◆ Task directions
Leave the pictures out and repeat the rest of the data below exactly.

Start of Data provided

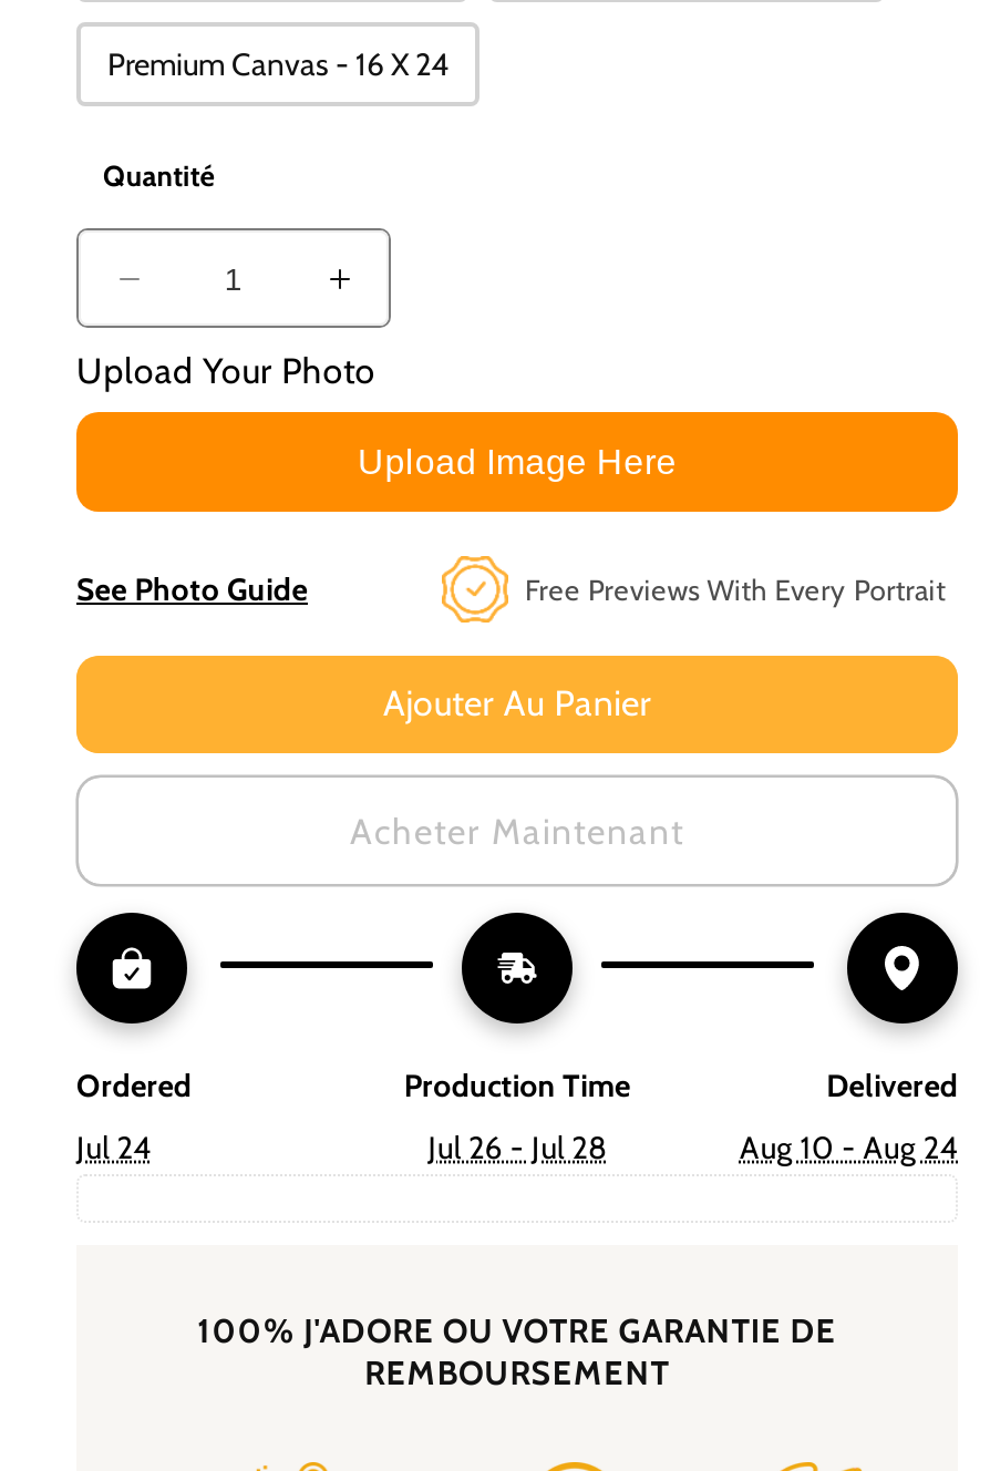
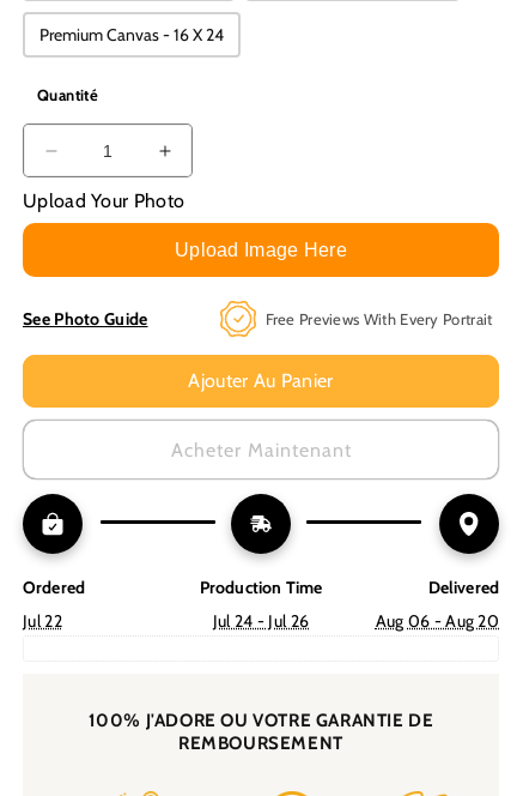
[76,1129,151,1168] Jul 24 -> [23,611,62,632] Jul 22
[428,1129,606,1168] Jul 26 - Jul 28 -> [213,611,309,632] Jul 24 - Jul 26
[740,1129,958,1168] Aug 10 - Aug 24 -> [375,611,499,632] Aug 06 - Aug 20

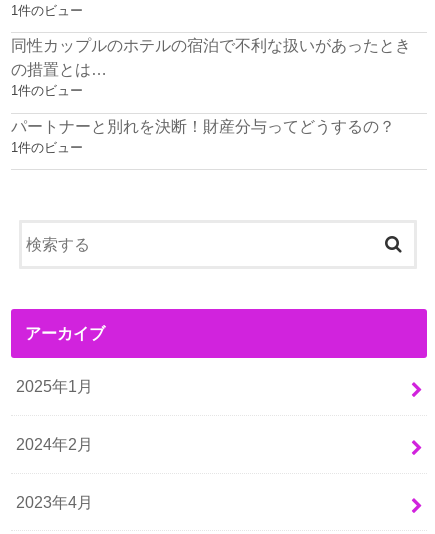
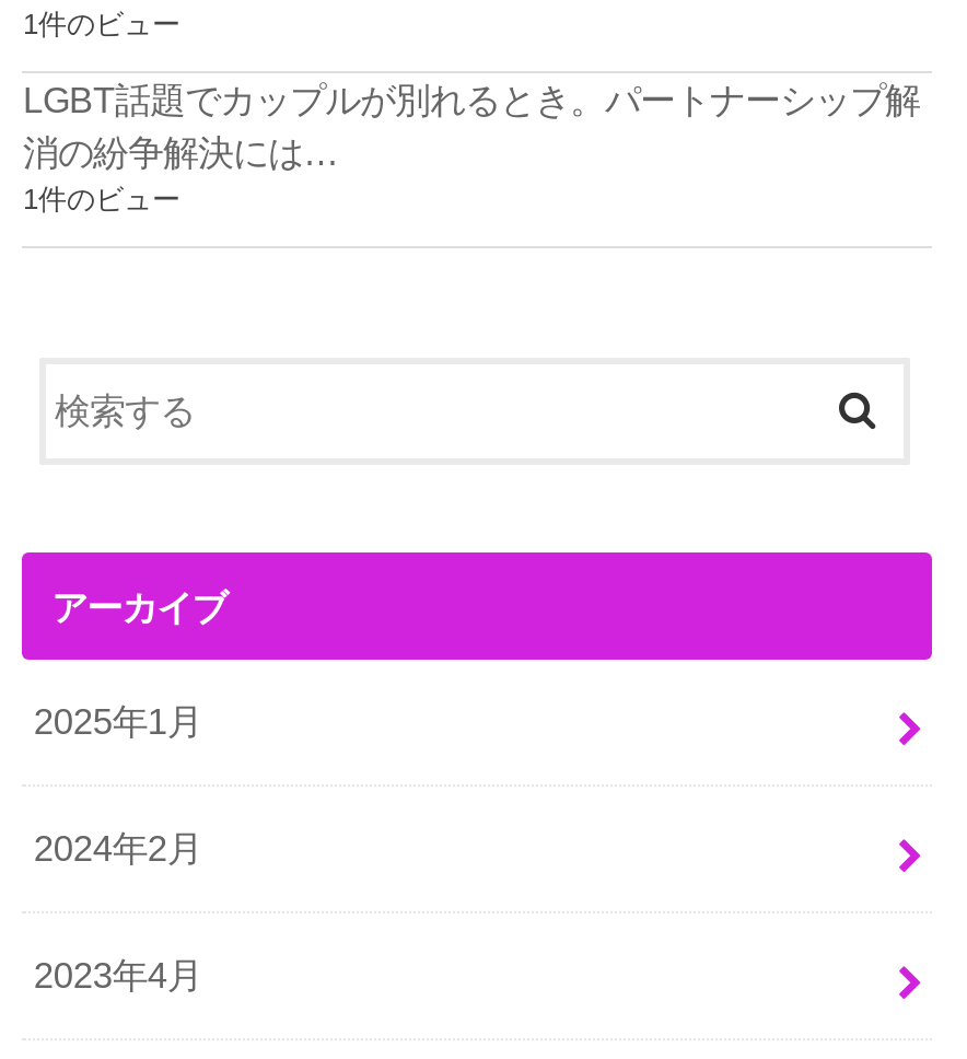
[12,36,412,135] 同性カップルのホテルの宿泊で不利な扱いがあったとき | の措置とは… | 1件のビュー | パートナーと別れを決断！財産分与ってどうするの？ -> [23,80,920,172] LGBT話題でカップルが別れるとき。パートナーシップ解 | 消の紛争解決には…

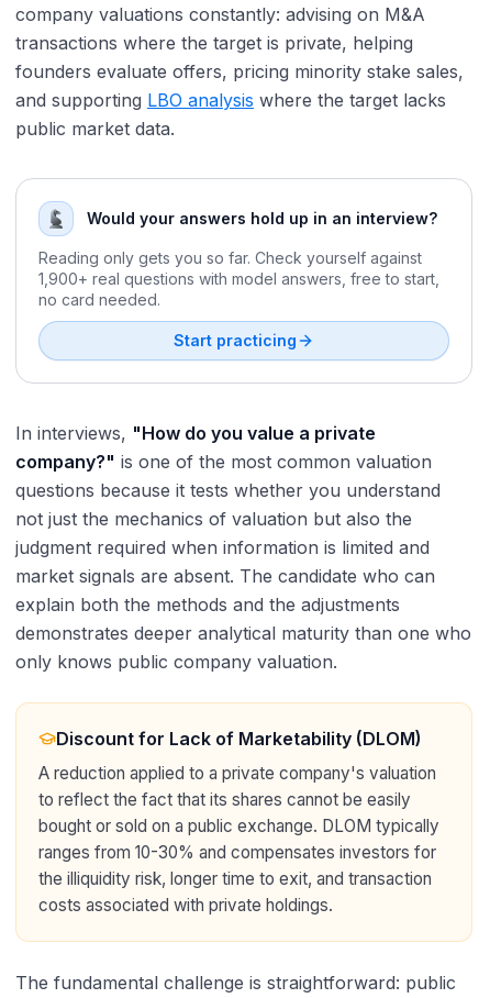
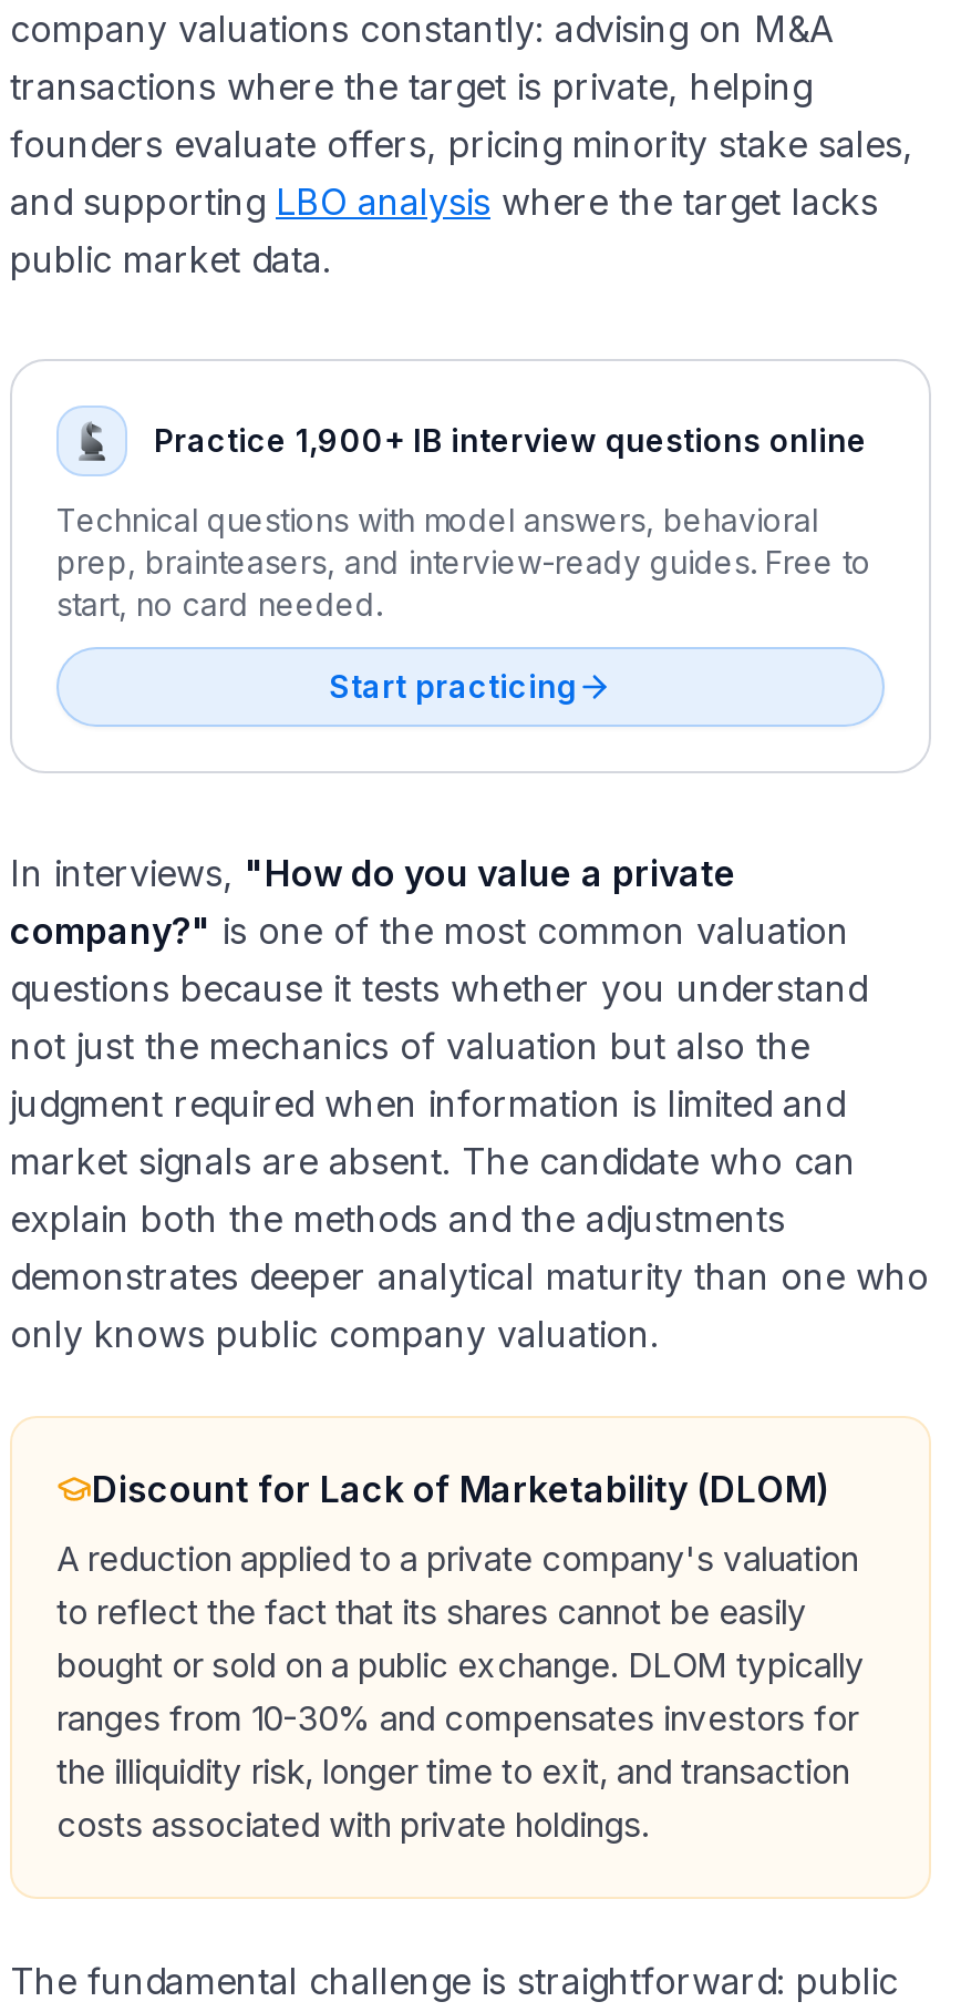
[87,209,437,228] Would your answers hold up in an interview? -> [154,422,867,459] Practice 1,900+ IB interview questions online
[38,249,439,309] Reading only gets you so far. Check yourself against | 1,900+ real questions with model answers, free to start, | no card needed. -> [56,501,871,623] Technical questions with model answers, behavioral | prep, brainteasers, and interview-ready guides. Free to | start, no card needed.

End of Data provided

◆ Response to this exercise
[76,1129,151,1168] Jul 24 -> [23,611,62,632] Jul 22
[428,1129,606,1168] Jul 26 - Jul 28 -> [213,611,309,632] Jul 24 - Jul 26
[740,1129,958,1168] Aug 10 - Aug 24 -> [375,611,499,632] Aug 06 - Aug 20

[12,36,412,135] 同性カップルのホテルの宿泊で不利な扱いがあったとき | の措置とは… | 1件のビュー | パートナーと別れを決断！財産分与ってどうするの？ -> [23,80,920,172] LGBT話題でカップルが別れるとき。パートナーシップ解 | 消の紛争解決には…

[87,209,437,228] Would your answers hold up in an interview? -> [154,422,867,459] Practice 1,900+ IB interview questions online
[38,249,439,309] Reading only gets you so far. Check yourself against | 1,900+ real questions with model answers, free to start, | no card needed. -> [56,501,871,623] Technical questions with model answers, behavioral | prep, brainteasers, and interview-ready guides. Free to | start, no card needed.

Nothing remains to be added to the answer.